Apply for a share of up to £2 million to develop technologies to broaden the environmental and performance envelope of unmanned autonomous or semi-autonomous systems.
Award: Share of up to £2 million
Opens: 14th Aug 2019
Closes: 10th Oct 2019
This Defence and Security Accelerator (DASA) competition is seeking proposals that can provide a step change in the capability of unmanned autonomous military systems to operate in challenging environments.
This call is funded through the MOD’s Chief Scientific Advisor’s Research Programme’s Autonomy Incubator project that aims to: identify and develop underpinning research and technologies to support the development and fielding of unmanned systems across defence which may be matured through the Autonomy and other research and development programmes.
Unmanned, autonomous and semi-autonomous systems have potential applications across many military capability areas and civilian operations and are expected to be increasingly deployed by the UK Armed Forces over the next few decades. Many autonomous systems have been developed and optimised in ideal conditions. However, future military operations are anticipated to be in environments that are challenging both from a physical and electromagnetic (EM) perspective, affecting the efficiency and effectiveness of current autonomy technologies. Consequently, there is a need for technologies to enhance the performance of autonomous systems in challenging environments to support future military operations.
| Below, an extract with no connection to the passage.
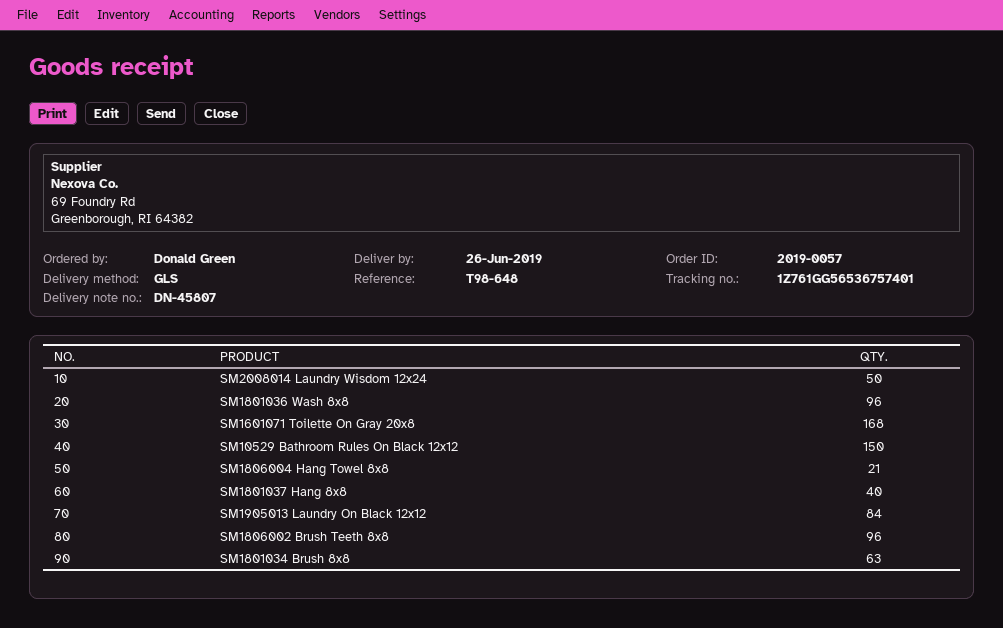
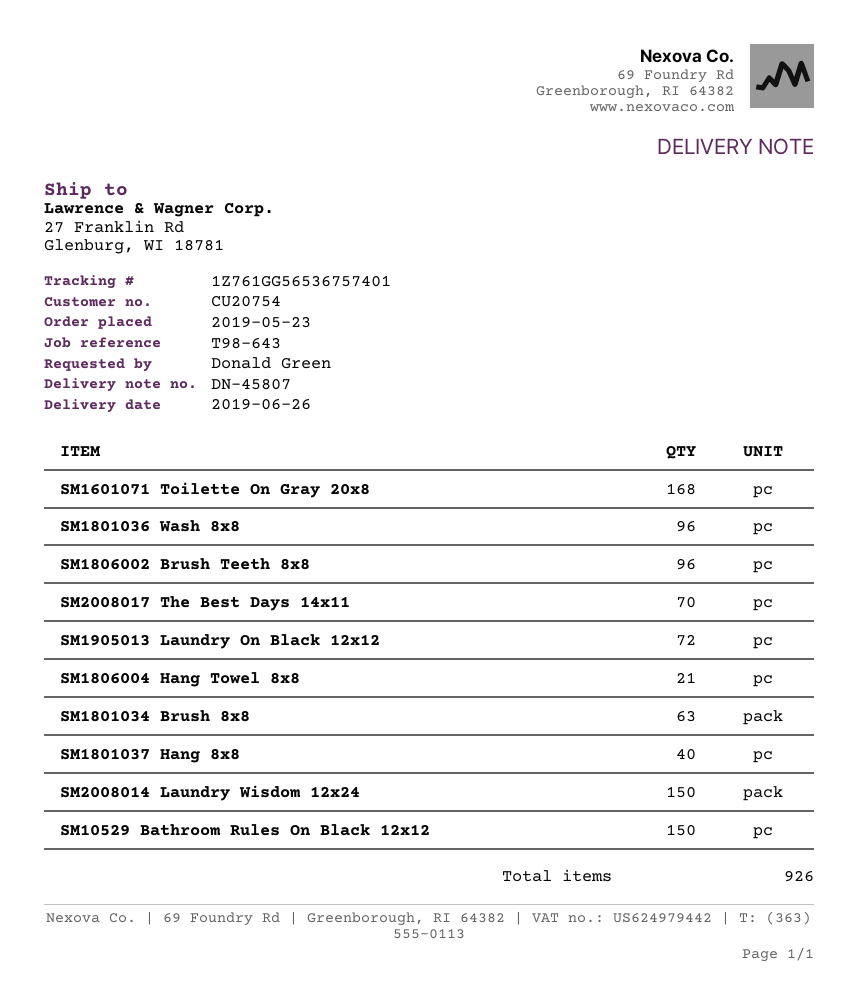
reference: T98-648 -> T98-643
SM2008014 Laundry Wisdom 12x24: 50 -> 150
SM1905013 Laundry On Black 12x12: 84 -> 72
SM2008017 The Best Days 14x11: none -> 70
The total funding available for this Phase 1 competition is £2 million, but individual proposals cannot exceed £100k.
If successful, contracts will be awarded for a duration of 6 months.
Phase 1 aims to understand the feasibility, impact and military application of the innovation; for potential further development in Phase 2.
Additional funding is expected to be available for further phases. Please note any further phases will be open to applications from all suppliers and not just those that submitted Phase 1 successful bids.
This competition is seeking technologies to broaden the environmental and performance envelope of unmanned autonomous or semi-autonomous systems to include:
The challenging environmental conditions within scope are:
Any solutions proposed must not erode the core benefits of the existing unmanned autonomous or semi-autonomous systems which include:
Proposals must address one or more of the following three challenge areas associated with the unmanned systems and environmental conditions –
Challenge 1: perception and situational awareness
This challenge seeks technologies to establish and maintain local situational and self-awareness of unmanned autonomous or semi-autonomous systems in adverse environmental conditions or across a spectrum of variable conditions. This requires that the system has the ability to sense, interpret, and understand its local environment, and then respond autonomously to that understanding appropriately.
Areas of interest include:
This challenge is not just about better sensors, it is about situational / self-awareness, and therefore any sensor-based solutions should come with the requisite processing to demonstrate the required capability enhancement.
Challenge 2: mobility
There is an aspiration to maintain the freedom of mobility of autonomous systems as conditions deteriorate, particularly in dynamic, uncertain and cluttered environments. This challenge seeks solutions that will allow autonomous and semi-autonomous platforms to withstand the effects of challenging environmental conditions throughout their missions.
DASA are interested in innovative technologies which address this, such as anisotropic materials applications, soft robotics, embodied artificial intelligence (AI) or other novel methods to increase autonomous systems’ ability to respond or adapt to environmental challenges. Priority will be given to technologies that support the benefits and priorities identified in the scope. This challenge also facilitates the application of Challenge 1 technologies to maintain mobility.
Challenge 3: maintaining effective human-machine partnerships
At the core of future military advantage will be the effective integration of humans, AI and robotics into military systems – human-machine teams. Except for UUVs, research concepts for autonomous and semi-autonomous systems have relied on the ability to maintain constant communication between the human operator and the unmanned platform. During operations in the challenging environments described, maintaining effective human-machine teams is a difficult when communications are not always guaranteed.
This challenge seeks proposals that address human-machine teaming when the ability to communicate with the unmanned systems is limited, fleeting or not at all possible for extended periods.